ERISA consultants at the Retirement Learning Center (RLC) Resource Desk regularly receive calls from financial advisors on a broad array of technical topics related to IRAs, qualified retirement plans and other types of retirement savings and income plans, including nonqualified plans, stock options, and Social Security and Medicare. We bring Case of the Week to you to highlight the most relevant topics affecting your business.
A recent call with a financial advisor from California is representative of a common inquiry related to NUA in employer securities.
Highlights of the Discussion
The answer to this question hinges on the definition of lump sum. A distribution made from a qualified plan is eligible for lump-sum treatment if it meets all three of the following requirements.

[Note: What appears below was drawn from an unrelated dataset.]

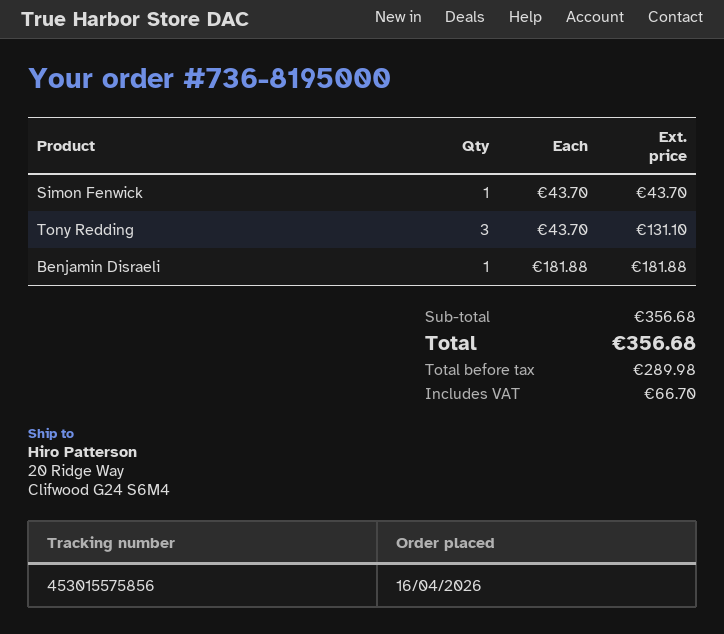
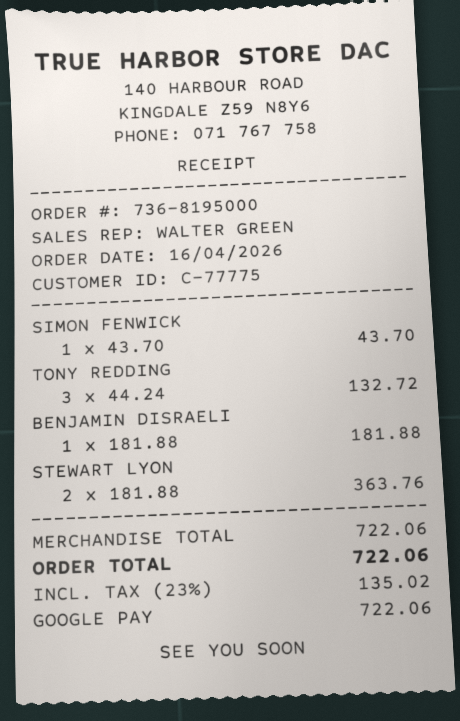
Tony Redding: 3 x 43.70 = 131.10 -> 3 x 44.24 = 132.72
STEWART LYON: none -> 2 x 181.88 = 363.76
subtotal: 356.68 -> 722.06
tax: 66.70 -> 135.02
total: 356.68 -> 722.06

- The distribution(s) is/are made within one taxable year.
- The above distribution(s) represent(s) the “balance to the credit,” of the participant. In other words, the participant must receive the entire account balance (or balances of combined like plans of the same employer) in one taxable year. For this purpose, the IRS treats all pension plans maintained by the same employer as a single (like) plan. Similarly, all profit-sharing plans maintained by the same employer would be considered a single (like) plan, and all stock bonus plans maintained by the same employer would be considered a single (like) plan [IRC Sec. 402(e)(4)(D)(ii)(I)].
- Finally, the distribution(s) is/are made because of
- The participant’s death,
- Attainment of age 59 ½,
- Separation from service (not applicable for a self-employed participant), OR
- Total and permanent disability (only applicable for a self-employed participant).
In this case, despite using up the “age 59 ½” distribution trigger, your client could still apply the separation from service distribution trigger to qualify for a lump sum if he leaves employment and is not self-employed. Or, if he is self-employed, the total and permanent disability trigger may apply, if he meets the definition. And, his beneficiaries could, potentially, receive a lump sum distribution upon the participant’s death, if the other requirements are met.
A plan participant who is interested in the special tax rules surrounding NUA should discussion his or her situation with a trusted tax professional because the rules are multifaceted. For example, as was discussed here, there are several nuances to the definition of lump sum for purposes of qualifying for NUA tax treatment. Having expert guidance is essential.